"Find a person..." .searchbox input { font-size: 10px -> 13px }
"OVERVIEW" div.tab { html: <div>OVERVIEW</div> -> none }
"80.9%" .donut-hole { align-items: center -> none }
++++++++++++++++++++
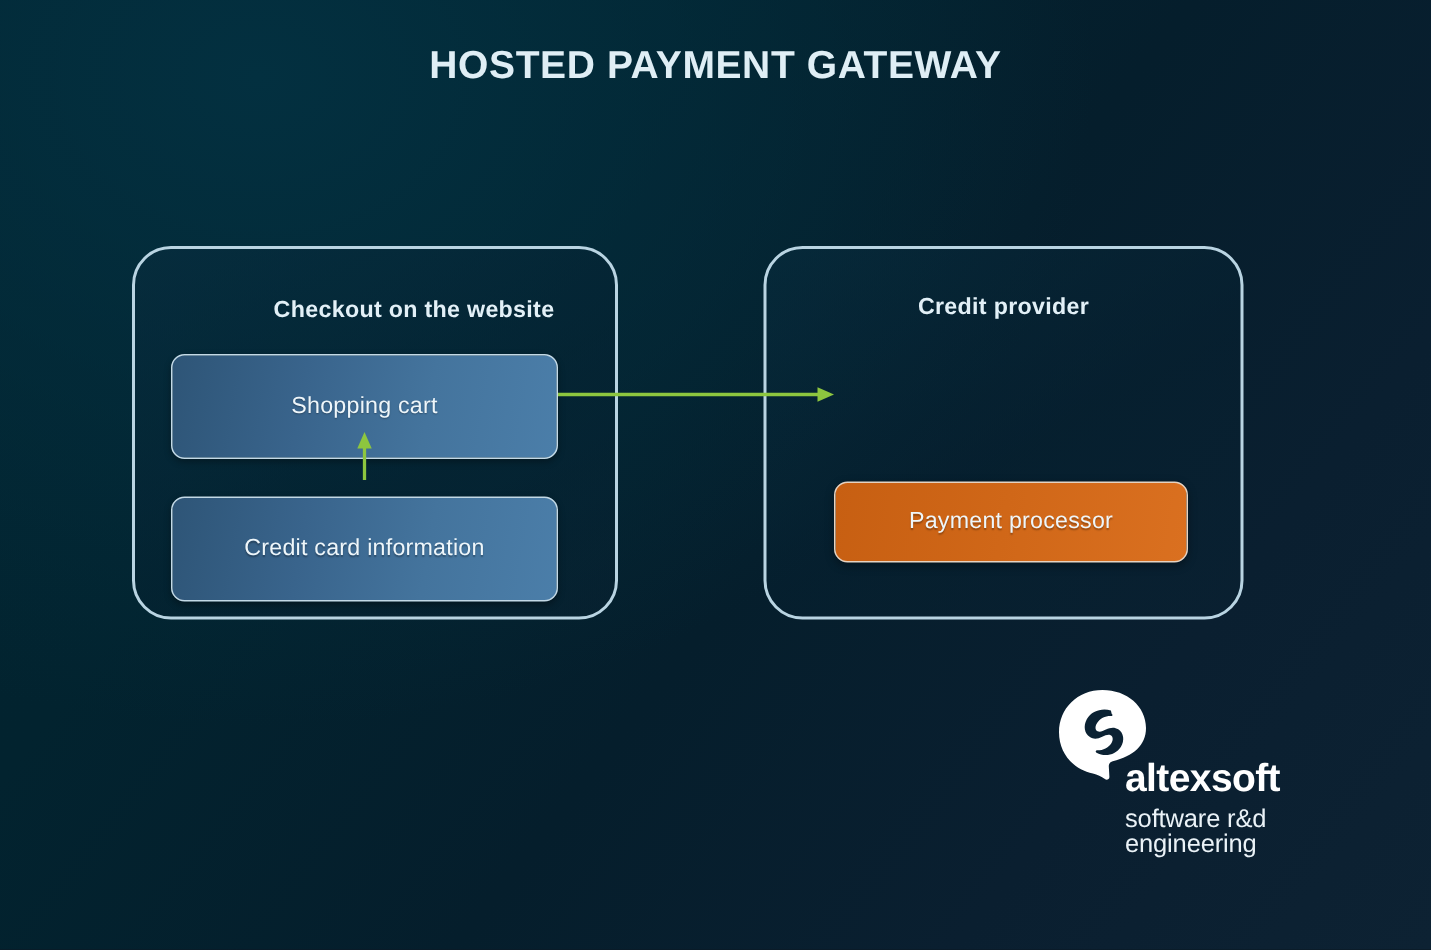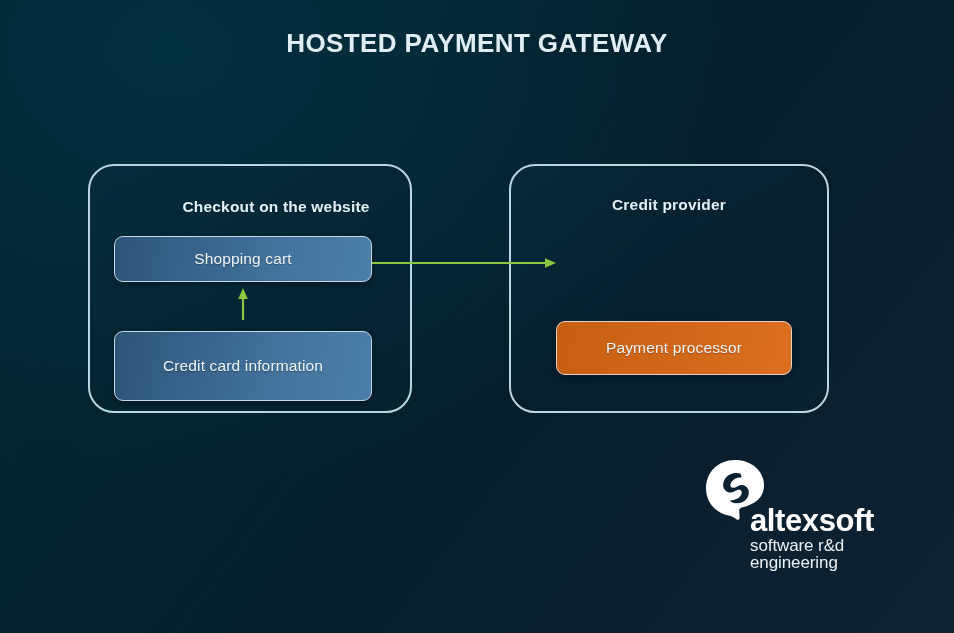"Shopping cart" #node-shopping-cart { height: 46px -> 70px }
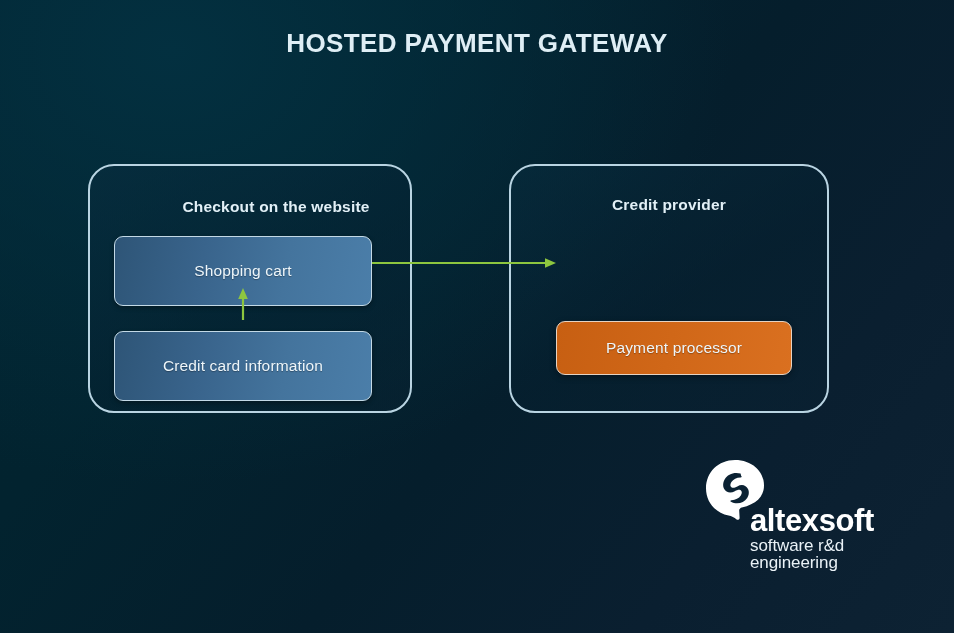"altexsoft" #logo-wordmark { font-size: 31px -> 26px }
++++++++++++++++++++
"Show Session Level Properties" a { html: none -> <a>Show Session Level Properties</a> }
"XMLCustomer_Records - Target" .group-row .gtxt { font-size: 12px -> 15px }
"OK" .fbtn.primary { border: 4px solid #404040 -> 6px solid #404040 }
++++++++++++++++++++
_Task brief_.
Here the job is to set down exactly the lines of the material above that fall between the one with "html: none ->" and the one with "border: 4px solid", inclusive, and nothing beyond them.

_Task solution_.
"Show Session Level Properties" a { html: none -> <a>Show Session Level Properties</a> }
"XMLCustomer_Records - Target" .group-row .gtxt { font-size: 12px -> 15px }
"OK" .fbtn.primary { border: 4px solid #404040 -> 6px solid #404040 }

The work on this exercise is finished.